§ **Work task**
Copy out exactly every line from the line containing "- Prometheus: Metrics collection and alerting" until the records below end, inclusive of both boundary lines.

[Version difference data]

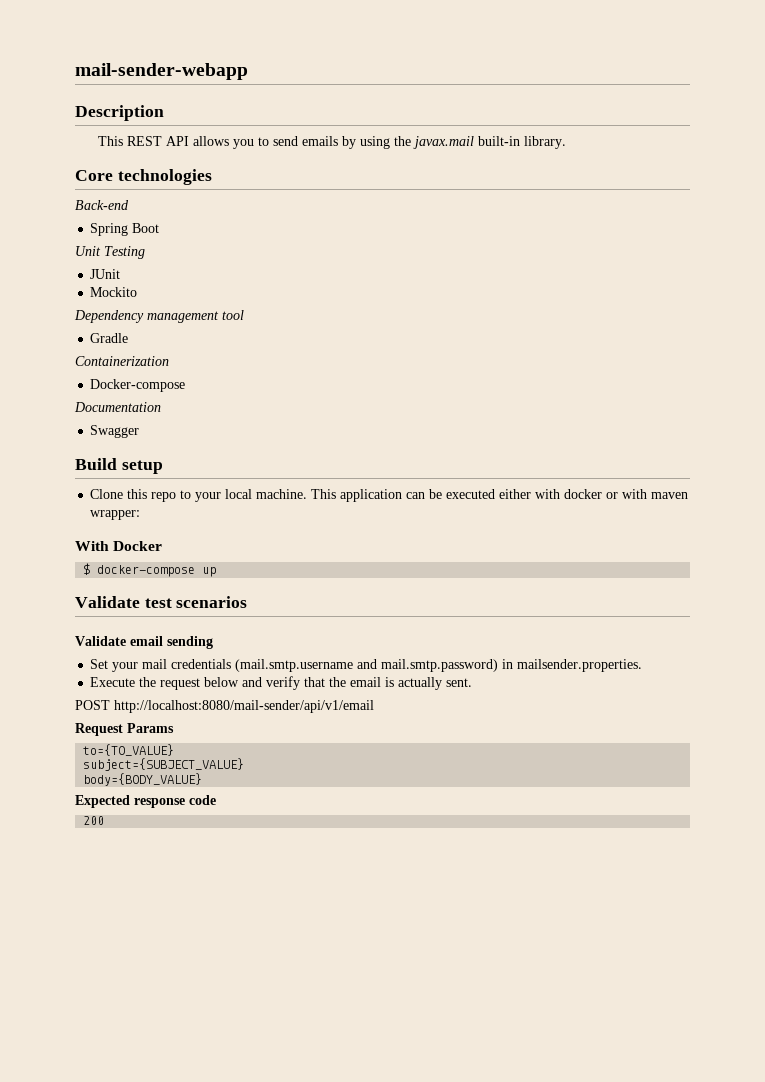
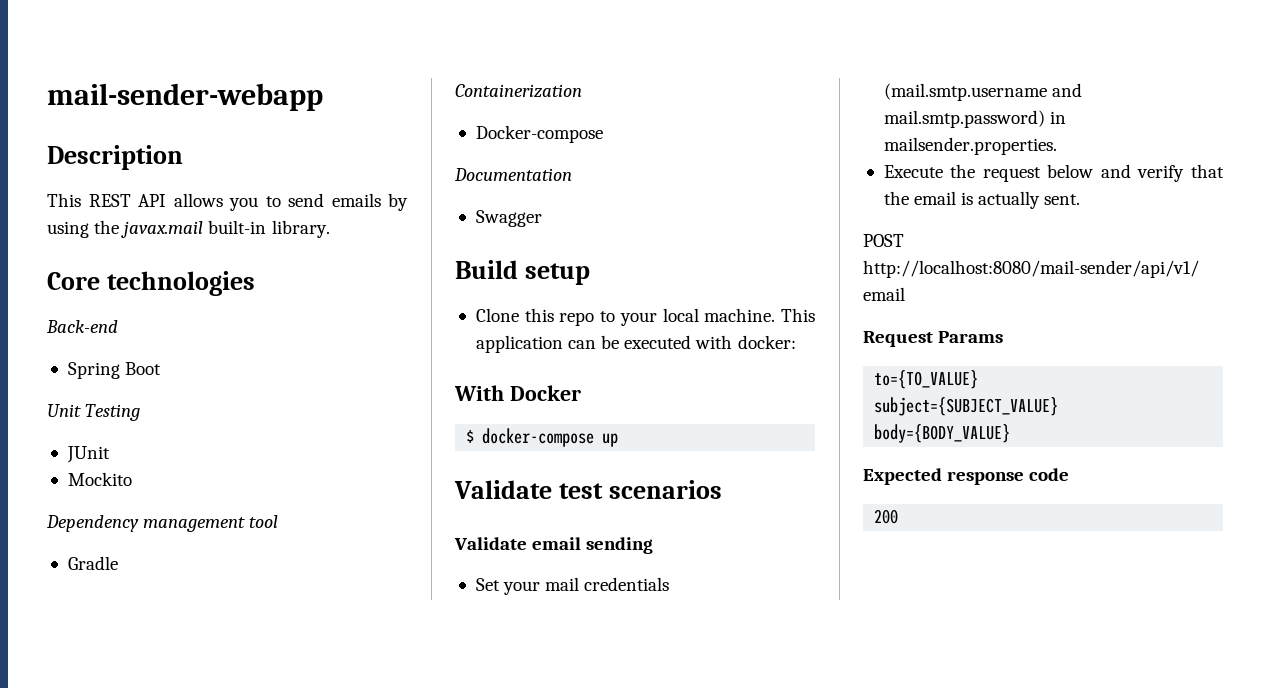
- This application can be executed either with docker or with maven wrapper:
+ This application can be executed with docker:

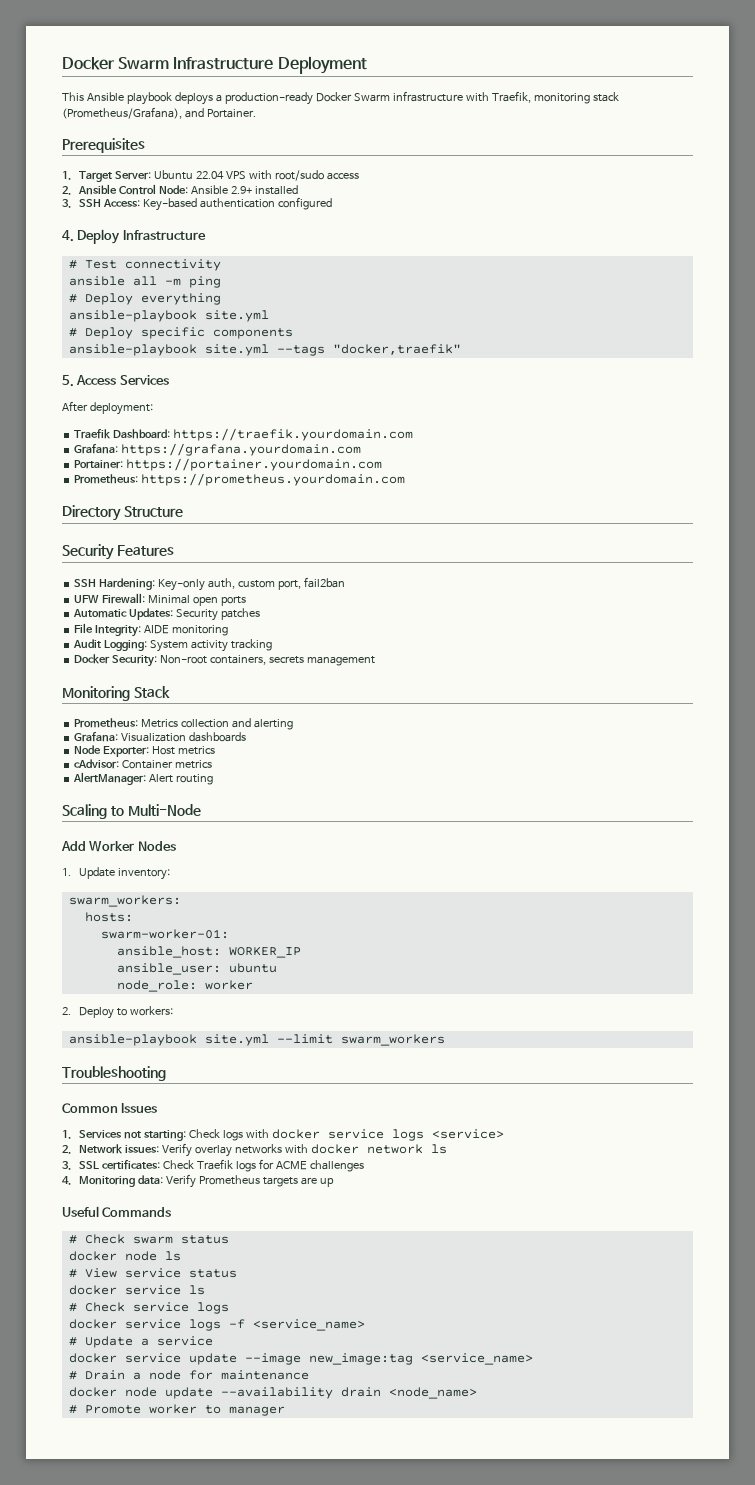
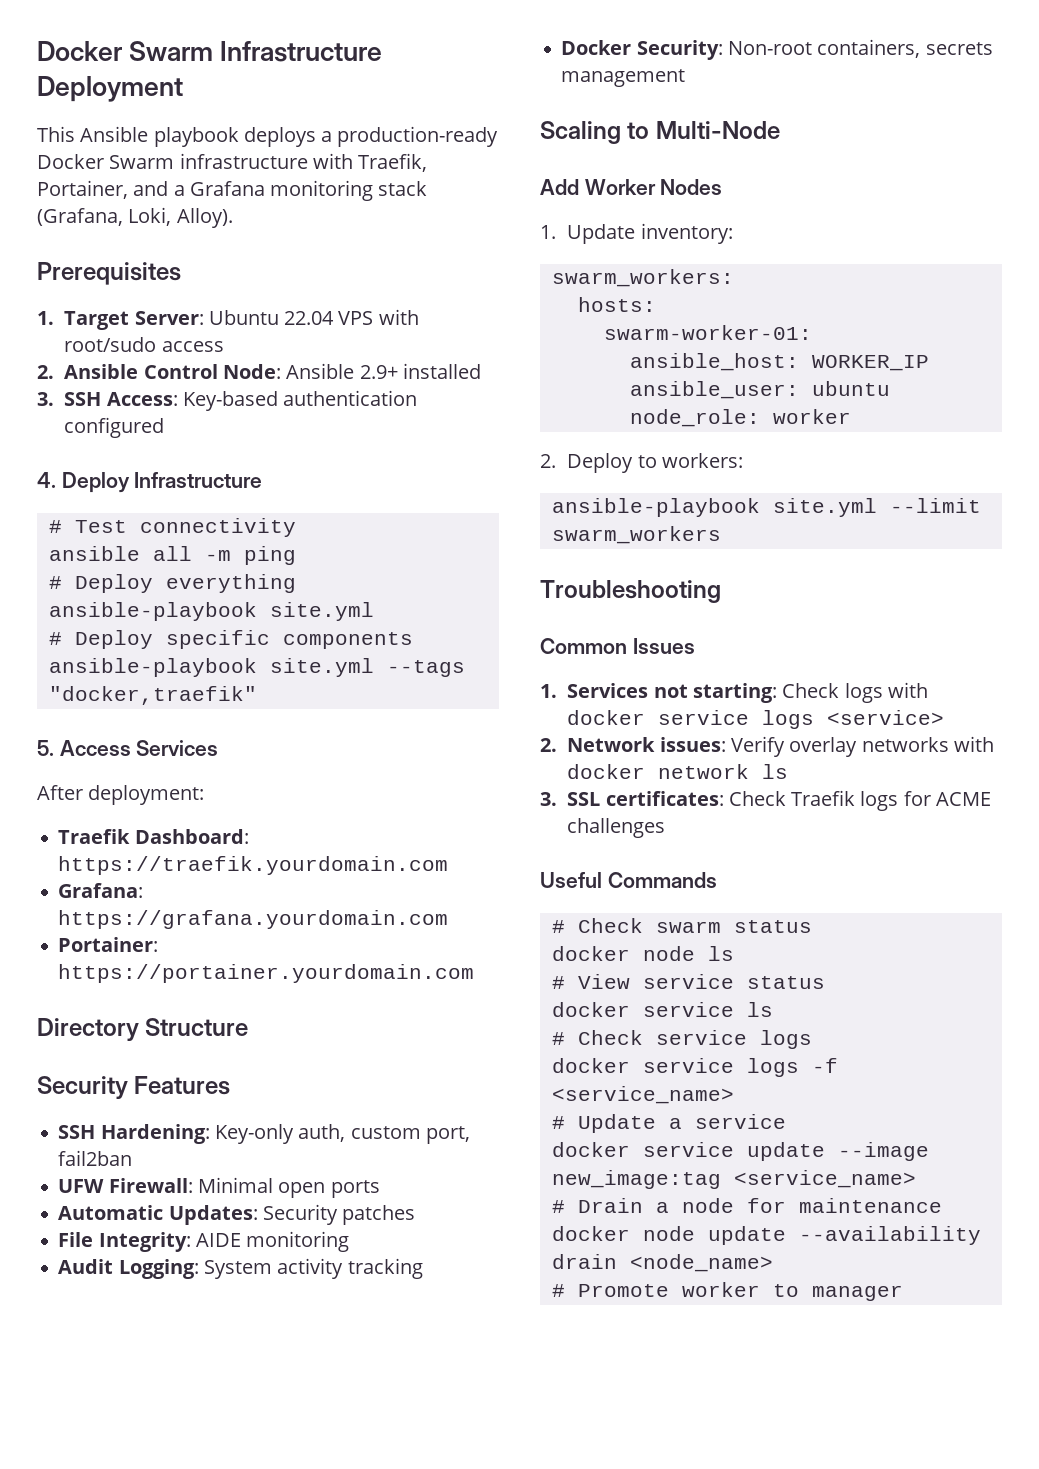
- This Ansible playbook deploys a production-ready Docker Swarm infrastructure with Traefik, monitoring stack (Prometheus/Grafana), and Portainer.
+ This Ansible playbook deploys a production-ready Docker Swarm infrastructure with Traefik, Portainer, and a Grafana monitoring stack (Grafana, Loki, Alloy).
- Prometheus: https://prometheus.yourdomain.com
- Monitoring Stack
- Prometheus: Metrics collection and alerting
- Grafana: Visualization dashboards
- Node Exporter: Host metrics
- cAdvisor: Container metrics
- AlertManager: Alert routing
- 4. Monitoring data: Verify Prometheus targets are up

§ **Answer to the problem**
- Prometheus: Metrics collection and alerting
- Grafana: Visualization dashboards
- Node Exporter: Host metrics
- cAdvisor: Container metrics
- AlertManager: Alert routing
- 4. Monitoring data: Verify Prometheus targets are up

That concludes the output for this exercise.